Hej,
Chciałam Was zapytać o kwestię dolewania kotu wody do mokrej karmy. Mój kot spożywa wodę w ten sposób od września, bo nagle przestał chcieć pić wodę z miseczki z wodą. Wydaje mi się, że wtedy zatruł się czymś w wodzie stojącej w pojemniku na balkonie (pojemnik na wodę z klimatyzatora) i od tej pory przestał pić wodę. Było to w czasie gdy byłam na urlopie, więc trudno było ustalić czy wymioty były spowodowane zatruciem czy ze stresu. W każdym razie od tamtej pory kot nie chce pić wody, więc pije wodę dolaną do mokrej karmy.
Natomiast w ostatnich badaniach moczu i krwi wyszedł podwyższony mocznik i obecność białka w moczu. Czy to możliwe, że przyczyną jest brak spożywania czystej wody? A jeśli tak to jak z powrotem przekonać kota do picia wody?
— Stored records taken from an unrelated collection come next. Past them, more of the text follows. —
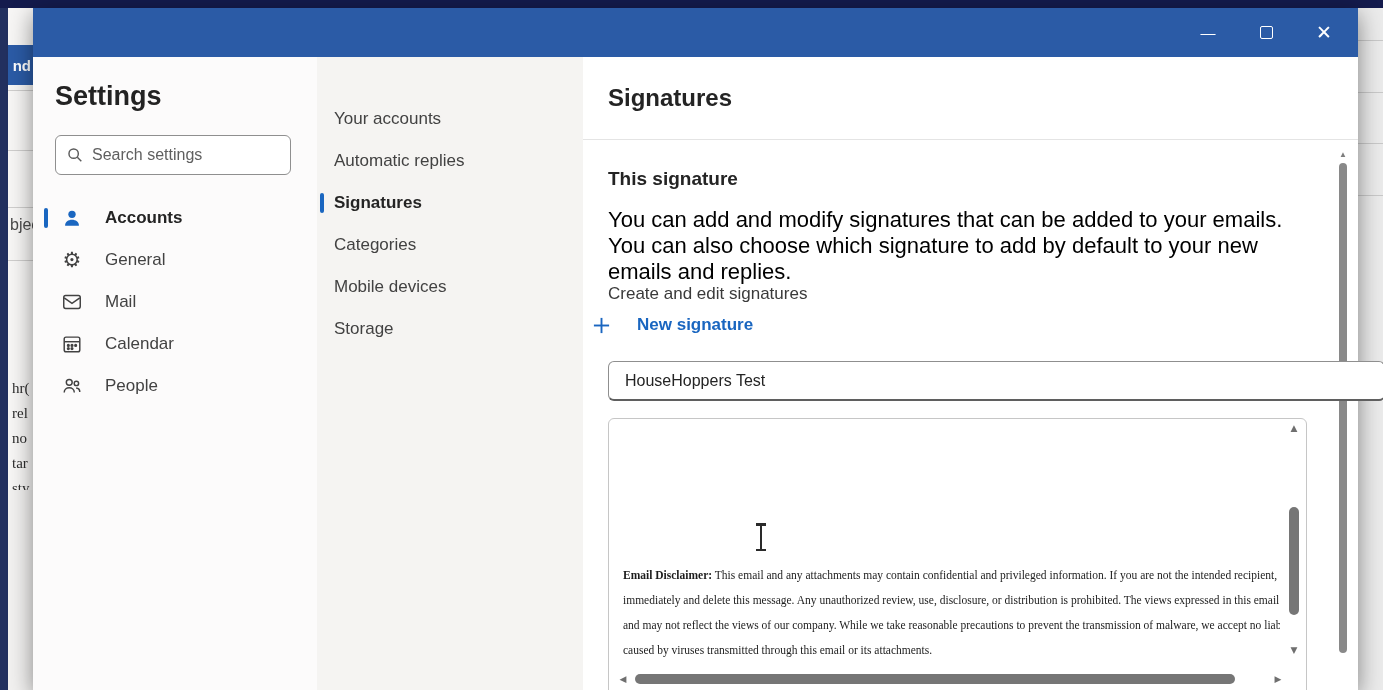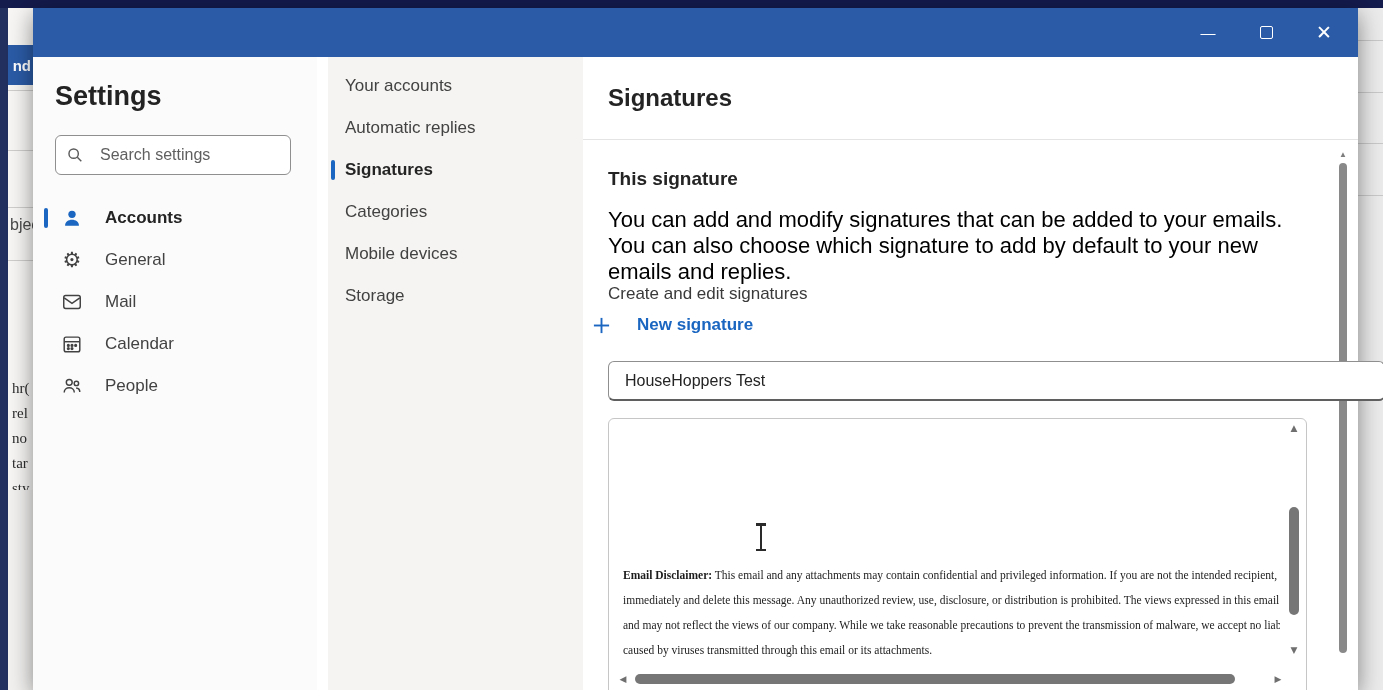--- a/index.html
+++ b/index.html
@@ -48,7 +48,7 @@
   .gear-glyph { font-family:"DejaVu Sans", sans-serif; font-size:21px; line-height:1; }
 
   
-  .subnav { position:absolute; left:295px; top:49px; width:266px; height:633px; background:#f5f4f2; padding-top:8px; }
+  .subnav { position:absolute; left:284px; top:49px; width:266px; height:633px; background:#f5f4f2; padding-top:41px; }
   .subnav-item { position:relative; height:42px; display:flex; align-items:center; padding-left:17px;
                  font-size:17px; color:#424242; cursor:pointer; }
   .subnav-item .sel-bar { position:absolute; left:3px; top:11px; width:4px; height:20px; border-radius:2px; background:#1a66c0; display:none; }

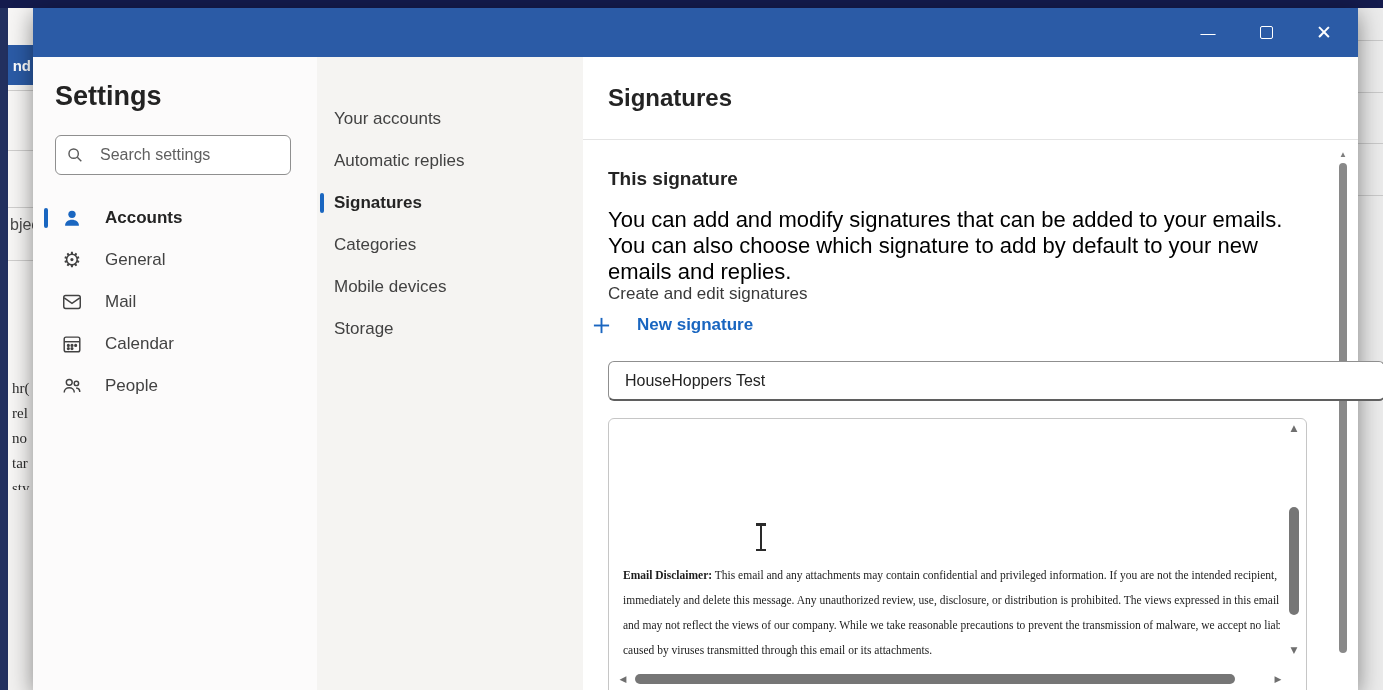--- a/index.html
+++ b/index.html
@@ -34,7 +34,7 @@
   .settings-title { position:absolute; left:22px; top:24px; font-size:27px; font-weight:700; color:#232323; }
   .search-box { position:absolute; left:22px; top:78px; width:236px; height:40px; background:#fff;
                 border:1px solid #8f8f8f; border-radius:6px; display:flex; align-items:center; padding:0 10px; }
-  .search-box input { border:none; outline:none; flex:1; font-size:16px; color:#0f766e; margin-left:16px;
+  .search-box input { border:none; outline:none; flex:1; font-size:16px; color:#0f766e; margin-left:8px;
                       font-family:"Liberation Sans", sans-serif; background:transparent; }
   .search-box input::placeholder { color:#5f5f5f; opacity:1; }
   .nav { position:absolute; left:0; top:140px; width:100%; }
Myślałam, że jak przestanę dolewać mu wody do jedzenia, to sięgnie po miskę z wodą, ale na razie po prostu sika rzadziej, czyli nic z tego. Po 2 dniach wróciłam do podawania mu wody razem z jedzeniem. Miseczka z wodą stała wtedy w innym miejscu niż dawniej, ale to też nie pomogło... Zamówiłam mu fontannę i czekam na dostawę, może to coś da. Macie jakiś inny pomysł jak zmienić jego nawyki?